__AVAILABLE DATA__:
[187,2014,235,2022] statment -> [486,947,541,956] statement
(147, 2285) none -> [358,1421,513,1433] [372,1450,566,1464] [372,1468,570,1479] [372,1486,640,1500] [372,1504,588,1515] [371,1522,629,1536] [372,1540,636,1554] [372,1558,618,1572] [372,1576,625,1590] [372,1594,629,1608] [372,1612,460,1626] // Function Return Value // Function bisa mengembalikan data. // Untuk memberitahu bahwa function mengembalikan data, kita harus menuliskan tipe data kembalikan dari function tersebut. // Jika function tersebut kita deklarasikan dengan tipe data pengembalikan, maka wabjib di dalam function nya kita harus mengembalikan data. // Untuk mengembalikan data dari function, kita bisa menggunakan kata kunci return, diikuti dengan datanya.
---
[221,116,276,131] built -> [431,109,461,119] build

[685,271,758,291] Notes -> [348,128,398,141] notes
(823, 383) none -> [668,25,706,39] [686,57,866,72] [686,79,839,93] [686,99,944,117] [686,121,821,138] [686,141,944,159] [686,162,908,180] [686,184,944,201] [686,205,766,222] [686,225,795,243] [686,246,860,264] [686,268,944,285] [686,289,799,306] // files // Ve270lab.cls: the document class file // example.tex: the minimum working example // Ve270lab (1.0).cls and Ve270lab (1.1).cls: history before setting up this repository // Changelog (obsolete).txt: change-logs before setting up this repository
---
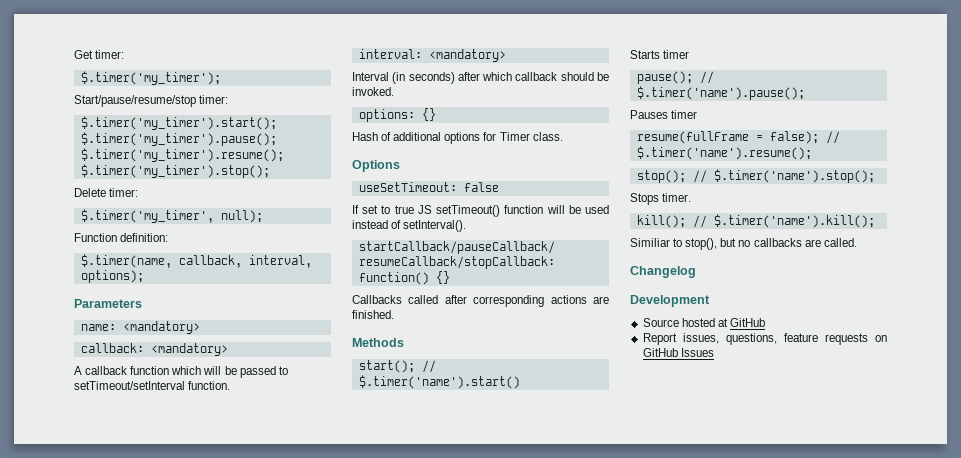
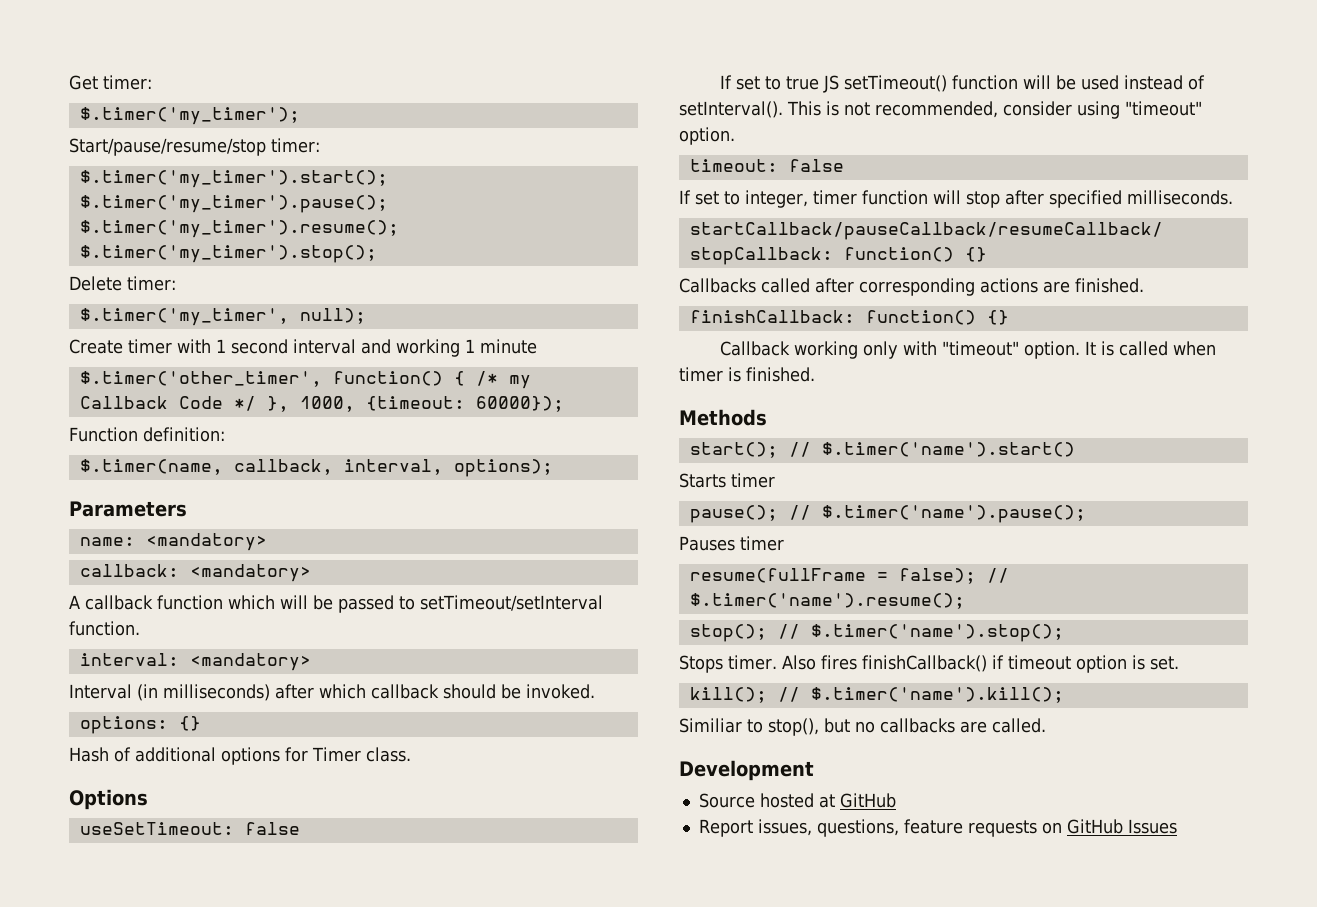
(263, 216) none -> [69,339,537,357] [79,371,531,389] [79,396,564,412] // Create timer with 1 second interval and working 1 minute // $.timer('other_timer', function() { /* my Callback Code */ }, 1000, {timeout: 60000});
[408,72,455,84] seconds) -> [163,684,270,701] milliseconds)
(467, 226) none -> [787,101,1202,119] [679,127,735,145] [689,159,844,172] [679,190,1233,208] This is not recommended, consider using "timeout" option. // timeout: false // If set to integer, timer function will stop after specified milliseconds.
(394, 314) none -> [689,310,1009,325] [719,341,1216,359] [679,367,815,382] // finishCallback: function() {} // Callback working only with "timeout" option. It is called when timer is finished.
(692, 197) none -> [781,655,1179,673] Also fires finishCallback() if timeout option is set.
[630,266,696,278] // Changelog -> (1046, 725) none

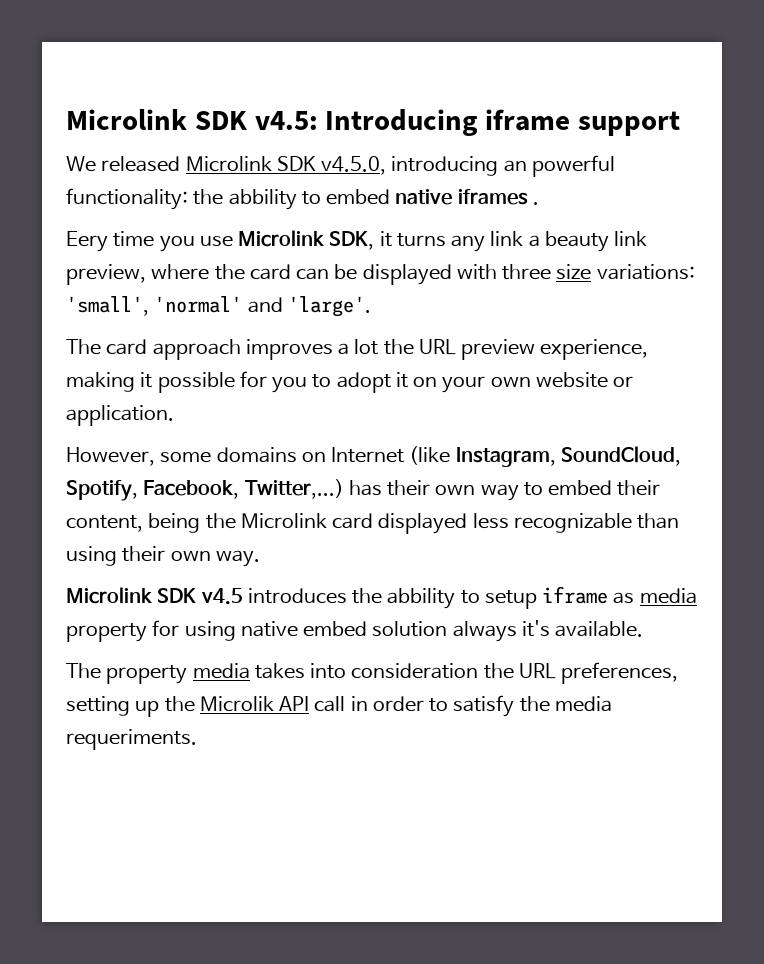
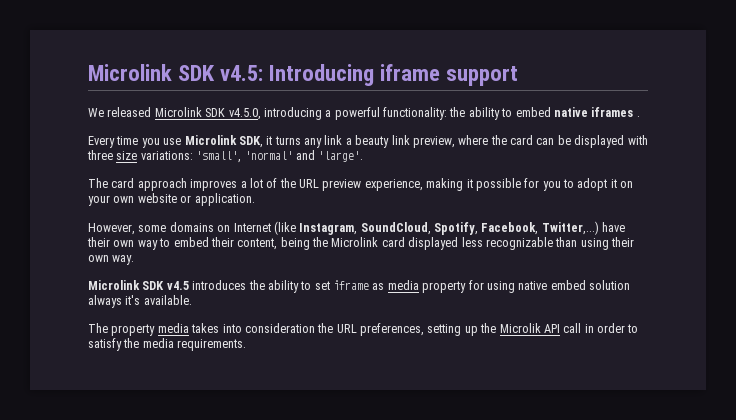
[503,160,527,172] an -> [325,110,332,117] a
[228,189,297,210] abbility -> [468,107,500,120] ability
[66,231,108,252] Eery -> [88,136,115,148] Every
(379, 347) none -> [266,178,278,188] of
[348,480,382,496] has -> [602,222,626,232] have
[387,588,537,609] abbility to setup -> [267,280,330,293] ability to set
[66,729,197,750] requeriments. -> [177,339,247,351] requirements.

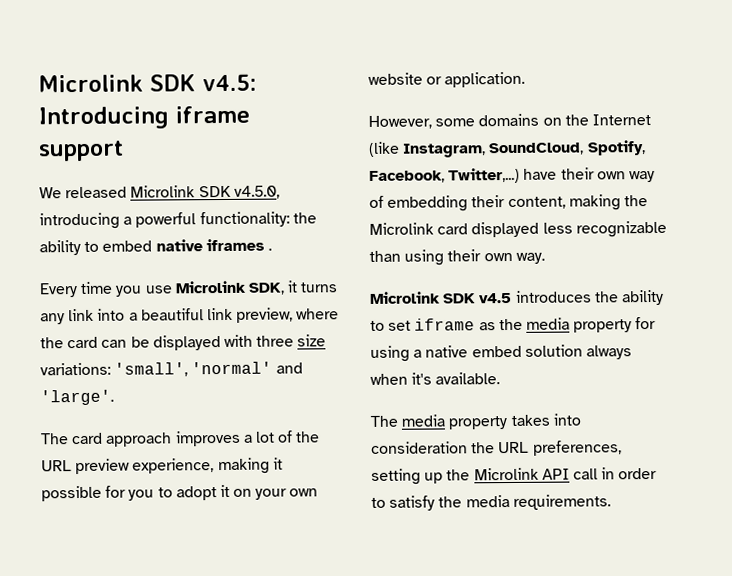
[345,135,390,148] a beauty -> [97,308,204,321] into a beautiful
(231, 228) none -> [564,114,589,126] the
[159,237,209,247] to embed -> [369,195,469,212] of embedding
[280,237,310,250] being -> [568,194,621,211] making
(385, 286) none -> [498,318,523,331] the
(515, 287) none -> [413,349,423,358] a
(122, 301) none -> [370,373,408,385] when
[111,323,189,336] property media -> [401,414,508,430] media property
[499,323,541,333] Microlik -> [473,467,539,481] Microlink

__DESCRIPTION OF THE TASK__: For the word "with", count the lines of the data that contain it and report only the total.

__YOUR SOLUTION__: 2